→ Records for this task:
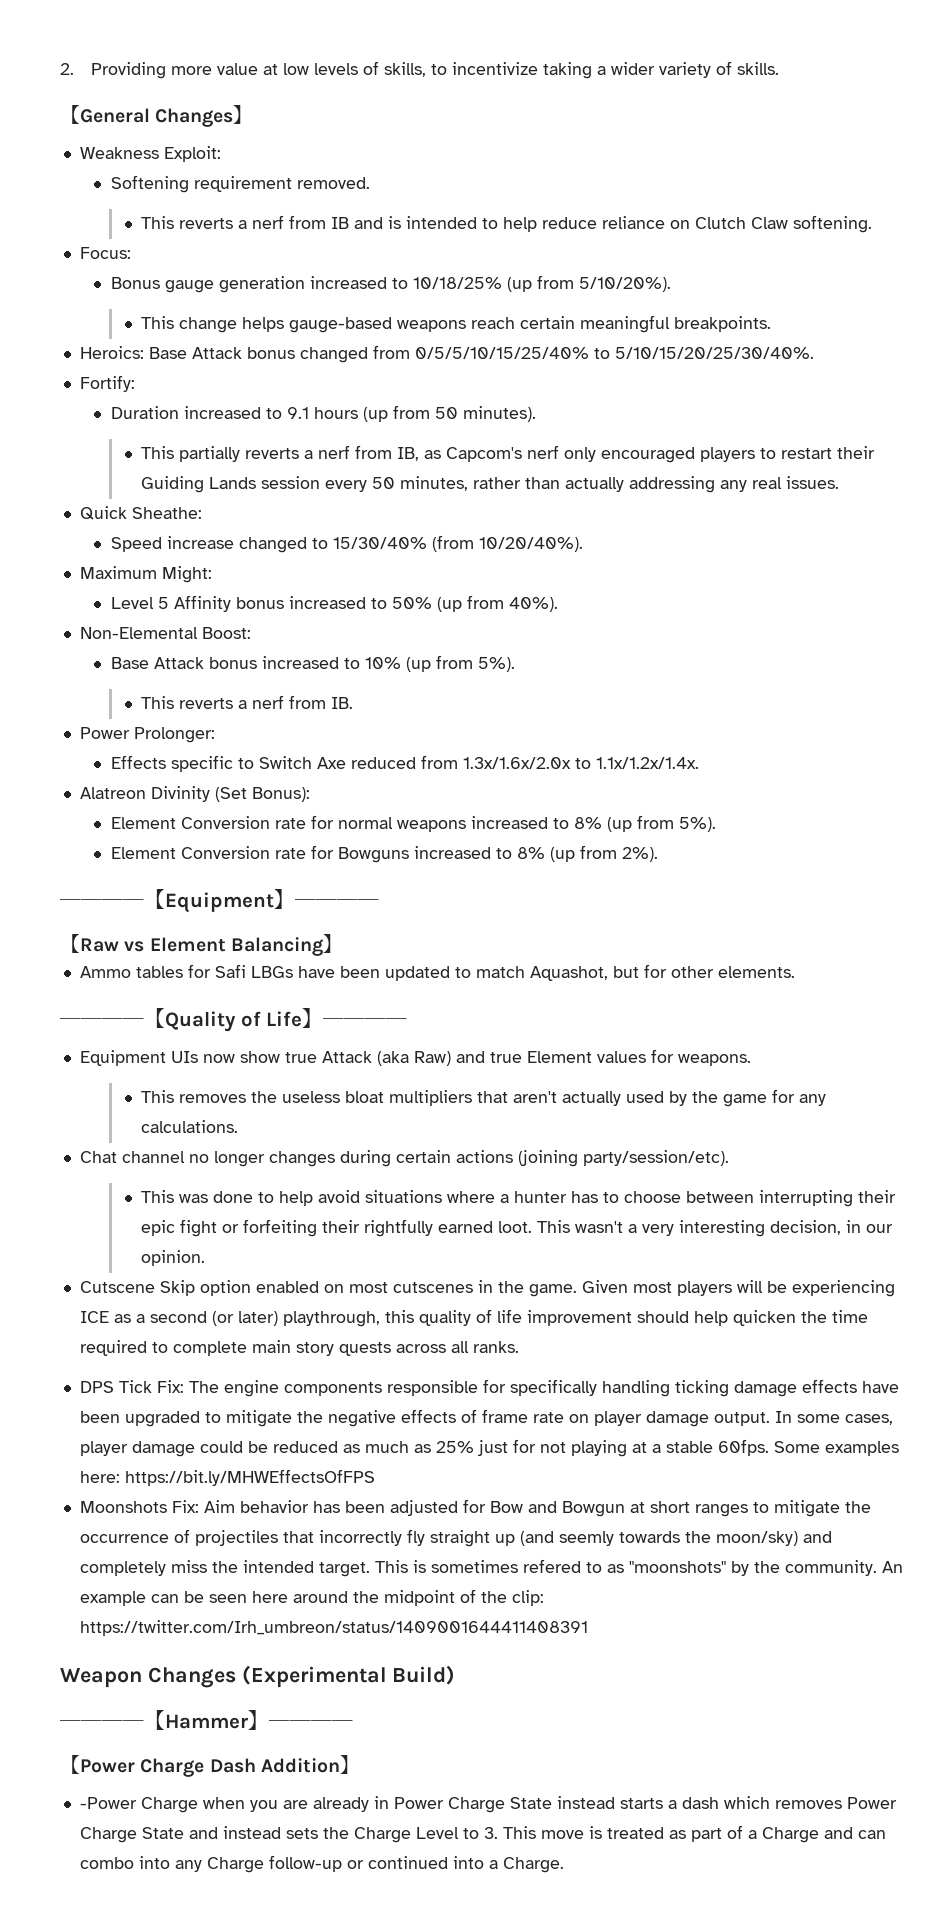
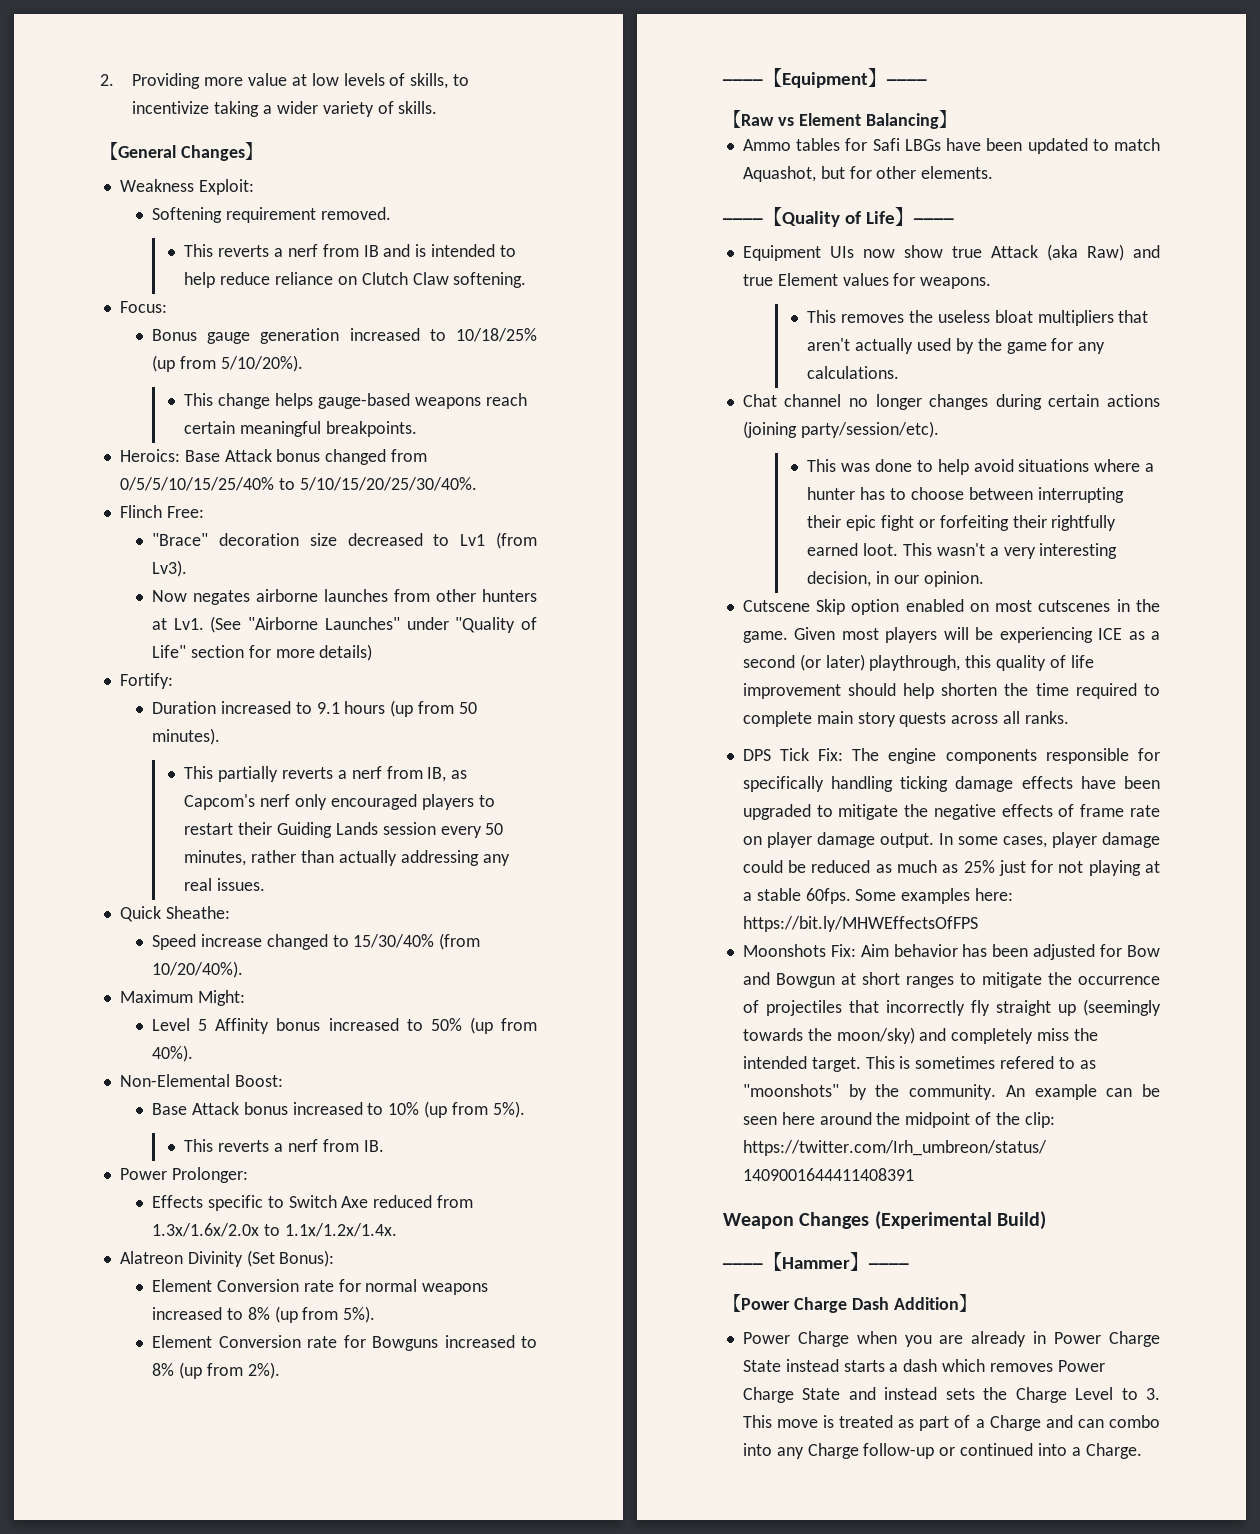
+ Flinch Free:
+ "Brace" decoration size decreased to Lv1 (from Lv3).
+ Now negates airborne launches from other hunters at Lv1. (See "Airborne Launches" under "Quality of Life" section for more details)
- Given most players will be experiencing ICE as a second (or later) playthrough, this quality of life improvement should help quicken the time required to complete main story quests across all ranks.
+ Given most players will be experiencing ICE as a second (or later) playthrough, this quality of life improvement should help shorten the time required to complete main story quests across all ranks.
- Moonshots Fix: Aim behavior has been adjusted for Bow and Bowgun at short ranges to mitigate the occurrence of projectiles that incorrectly fly straight up (and seemly towards the moon/sky) and completely miss the intended target.
+ Moonshots Fix: Aim behavior has been adjusted for Bow and Bowgun at short ranges to mitigate the occurrence of projectiles that incorrectly fly straight up (seemingly towards the moon/sky) and completely miss the intended target.
- -Power Charge when you are already in Power Charge State instead starts a dash which removes Power Charge State and instead sets the Charge Level to 3. This move is treated as part of a Charge and can combo into any Charge follow-up or continued into a Charge.
+ Power Charge when you are already in Power Charge State instead starts a dash which removes Power Charge State and instead sets the Charge Level to 3. This move is treated as part of a Charge and can combo into any Charge follow-up or continued into a Charge.

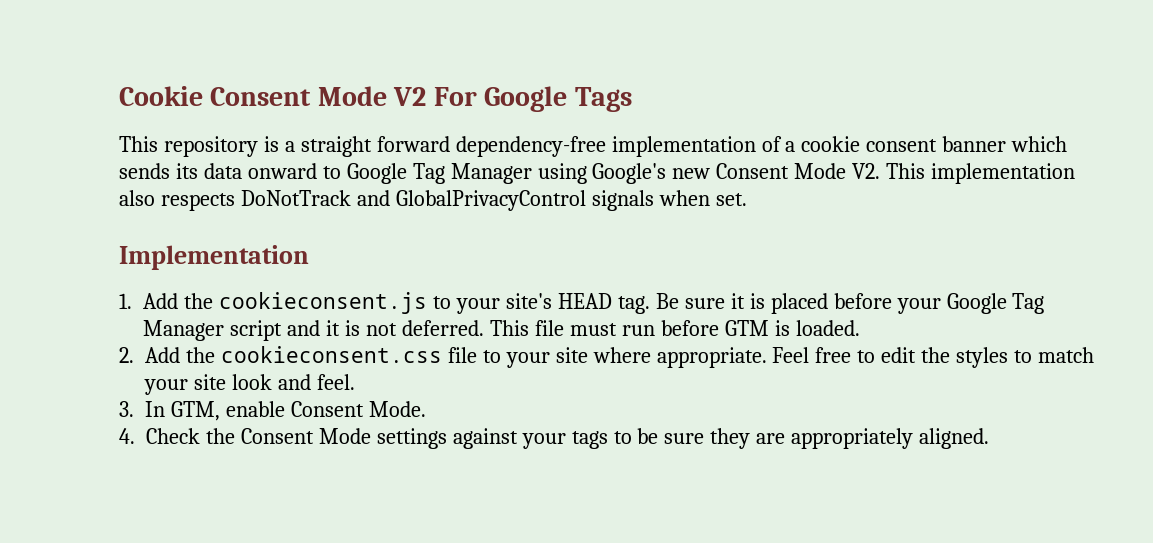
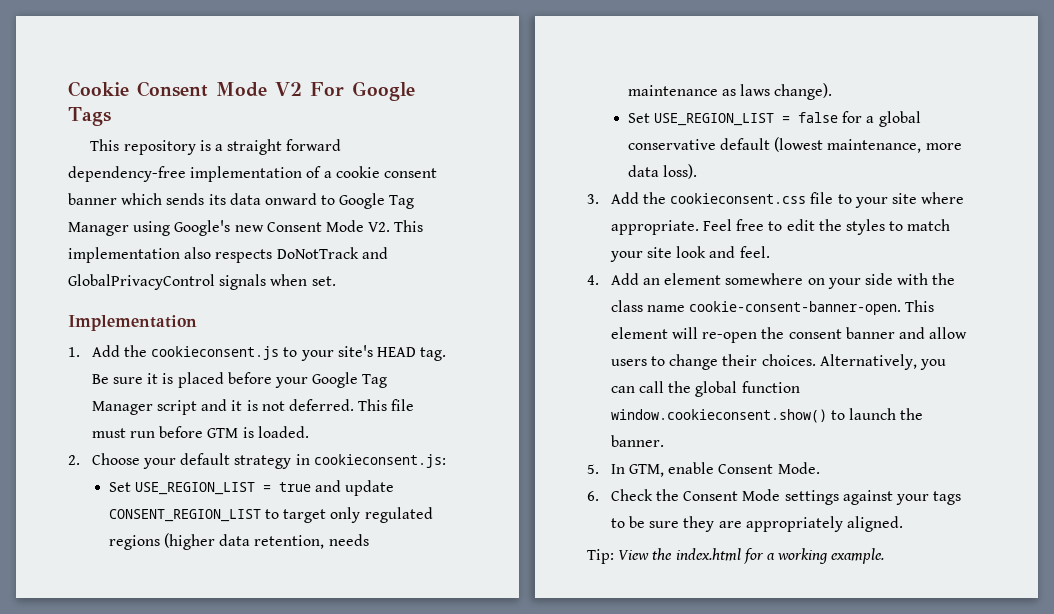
- 2. Add the cookieconsent.css file to your site where appropriate.
+ 2. Choose your default strategy in cookieconsent.js:
+ Set USE_REGION_LIST = true and update CONSENT_REGION_LIST to target only regulated regions (higher data retention, needs maintenance as laws change).
+ Set USE_REGION_LIST = false for a global conservative default (lowest maintenance, more data loss).
+ 3. Add the cookieconsent.css file to your site where appropriate.
- 3. In GTM, enable Consent Mode.
+ 4. Add an element somewhere on your side with the class name cookie-consent-banner-open. This element will re-open the consent banner and allow users to change their choices. Alternatively, you can call the global function window.cookieconsent.show() to launch the banner.
+ 5. In GTM, enable Consent Mode.
- 4. Check the Consent Mode settings against your tags to be sure they are appropriately aligned.
+ 6. Check the Consent Mode settings against your tags to be sure they are appropriately aligned.
+ Tip: View the index.html for a working example.

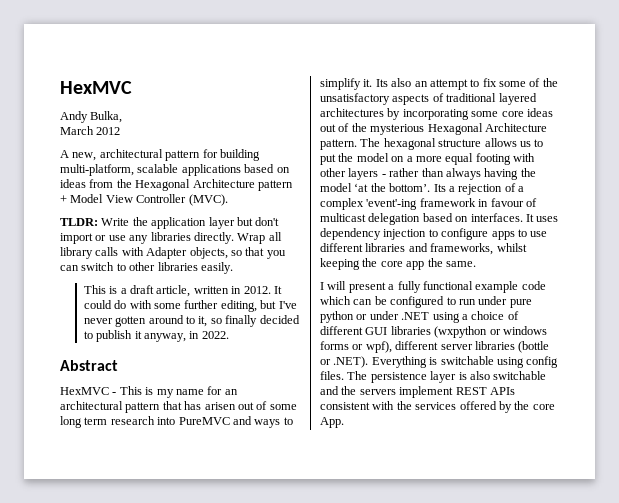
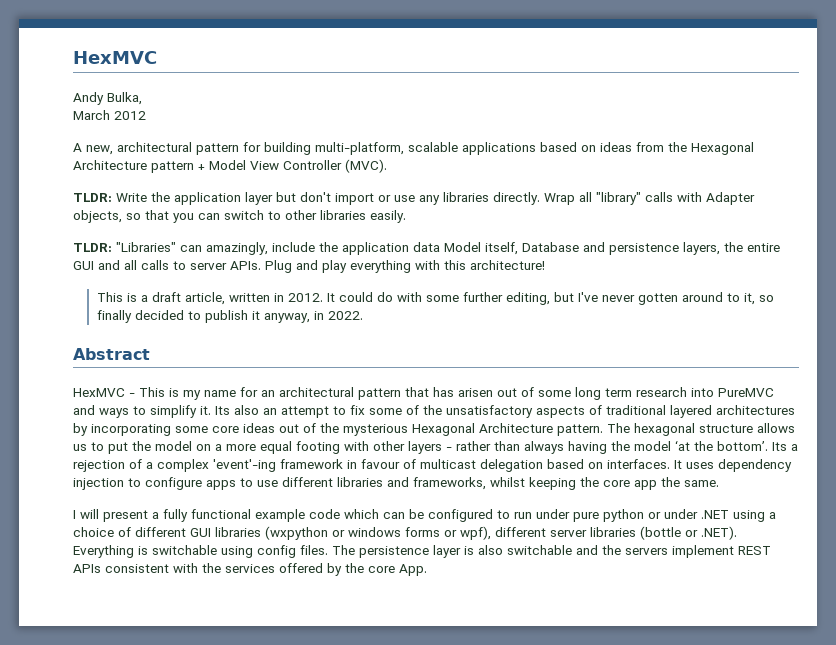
- Wrap all library calls with Adapter objects, so that you can switch to other libraries easily.
+ Wrap all "library" calls with Adapter objects, so that you can switch to other libraries easily.
+ TLDR: "Libraries" can amazingly, include the application data Model itself, Database and persistence layers, the entire GUI and all calls to server APIs. Plug and play everything with this architecture!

→ Required work:
Copy exactly the stretch of data above from the line with "launch the banner." through the line with "- 4. Check the", and omit all other lines.

→ Answer to this task:
+ 4. Add an element somewhere on your side with the class name cookie-consent-banner-open. This element will re-open the consent banner and allow users to change their choices. Alternatively, you can call the global function window.cookieconsent.show() to launch the banner.
+ 5. In GTM, enable Consent Mode.
- 4. Check the Consent Mode settings against your tags to be sure they are appropriately aligned.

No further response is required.